Extracted entries:

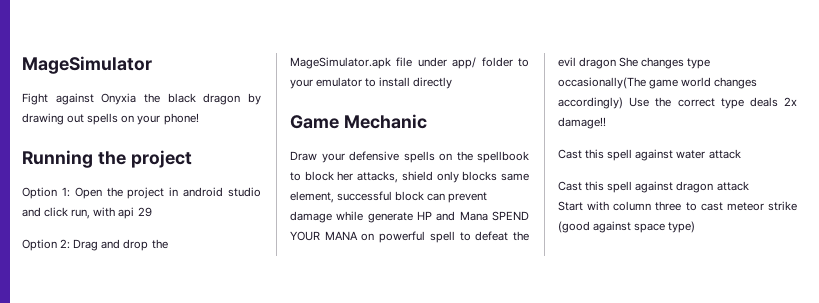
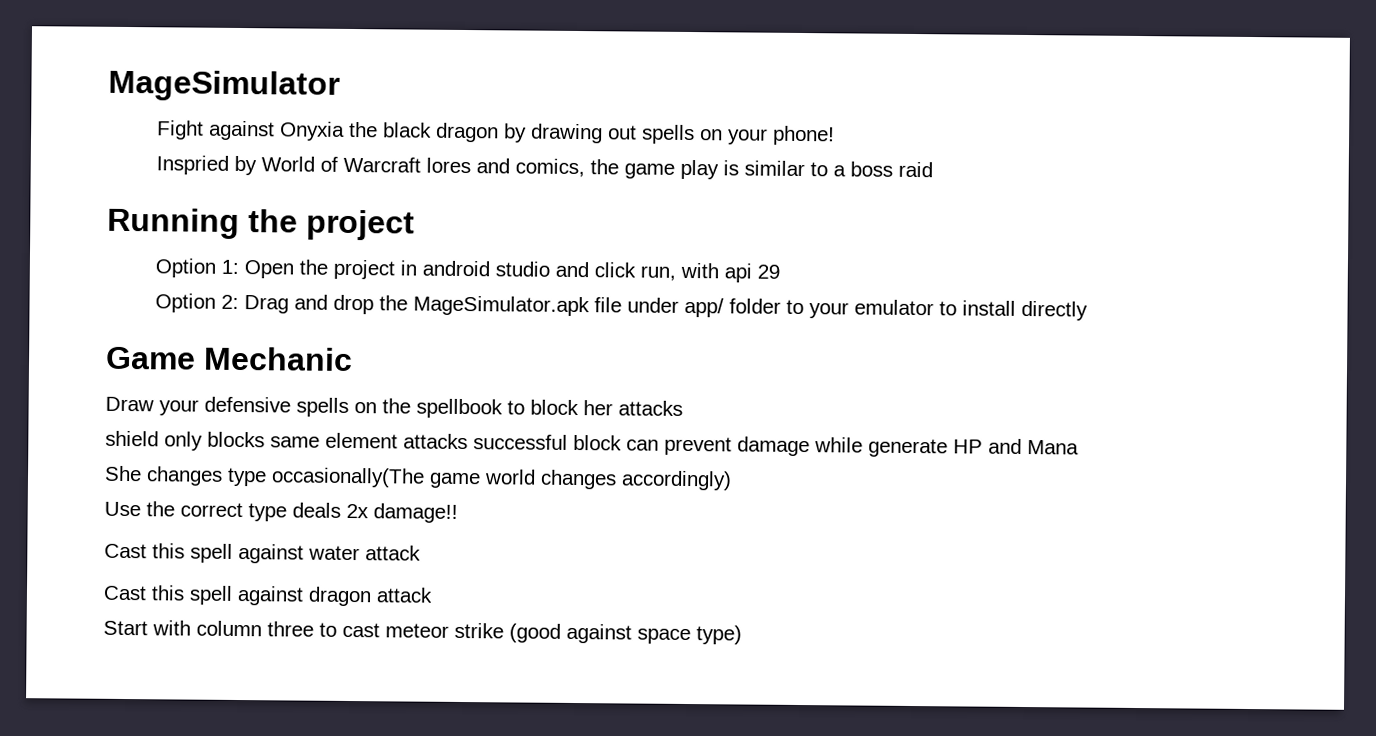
(199, 119) none -> [155,155,933,180] // Inspried by World of Warcraft lores and comics, the game play is similar to a boss raid
[357,171,399,183] attacks, -> [618,400,683,416] attacks //
[290,191,334,203] element, -> [325,432,468,450] element attacks
[492,211,529,221] [290,231,529,243] [558,57,617,69] SPEND YOUR MANA on powerful spell to defeat the evil dragon -> (1079, 447) //
(623, 103) none -> (732, 480) //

Exercise requirements:
If a line in the records contains the word "none", copy it.

Reply:
(199, 119) none -> [155,155,933,180] // Inspried by World of Warcraft lores and comics, the game play is similar to a boss raid
(623, 103) none -> (732, 480) //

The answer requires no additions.